When Blood and Death Embrace
First of all, we want to apologize for being so late in publishing this chapter! We know we are totally way off schedule, but things have gotten a little crazy, and it has been impossible for us to publish it.
The good news is we’re almost there! The new chapter is coming very soon (hopefully within the next few days), and we seriously can’t wait for you to read it. Thank you all for being so patient!
For now, here's a snippet that we hope you guys enjoy as much as we did writing it!
It was early afternoon, and a light breeze rolled lazily in the garden, carrying with it the intense, almost dizzying scent of blooming flowers. Max still hadn’t gotten used to it; his enhanced senses made it feel like he was being punched in the nose by a rosebush. Every time the wind shifted, it was a different assault: jasmine, lavender, something citrusy he couldn’t place. It wasn’t unpleasant, just… a lot.
Max lay sprawled on a lounge chair, the Nintendo Switch resting on his stomach, his face twisted in an expression of pure existential pain.
“This game is idiotic,” he declared, mashing a button with theatrical frustration. “Why am I rearranging furniture and catching butterflies for a raccoon?”
From the lounge chair beside him, Charles didn’t even look up from his book. “It’s called Animal Crossing, Max.”
“It’s called psychological torture,” Max muttered. “I owe a mortgage to a tanuki in a Hawaiian shirt, and I’ve spent ten minutes fishing for a sea bass that turned out to be a boot.”
Charles turned a page with infuriating calm. “It’s good for patience. Discipline.”
“It’s good for lobotomies,” was Max’s reply.
A faint smirk ghosted across Charles’ lips, but he didn’t take the bait. Max sighed and let the Switch fall onto his chest with a soft thud.
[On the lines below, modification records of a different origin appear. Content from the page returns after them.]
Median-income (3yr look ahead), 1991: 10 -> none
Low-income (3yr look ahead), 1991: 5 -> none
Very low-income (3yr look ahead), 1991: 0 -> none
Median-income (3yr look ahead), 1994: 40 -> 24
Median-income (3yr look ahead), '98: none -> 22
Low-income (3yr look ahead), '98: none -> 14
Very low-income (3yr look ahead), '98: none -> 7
Tilting his head, he squinted at the book in Charles’s hands.
“What are you even reading?” he asked. “That book looks like it’s been through a war.”
Charles paused, thumb grazing the frayed spine like it held a secret. For a moment, he didn’t answer, his gaze fixed somewhere far behind the words on the page.
“La Nausée, Sartre,” he said at last. “You wouldn’t like it.”
Max frowned. “And you are reading it for fun or just to impress the trees?”
“Oh, I read it for fun. Much like I tolerate your commentary. But unlike you, I don’t need a raccoon in a Hawaiian shirt to feel existential despair.”
Max made a face and returned to the Switch. “I liked you better when you were naked.”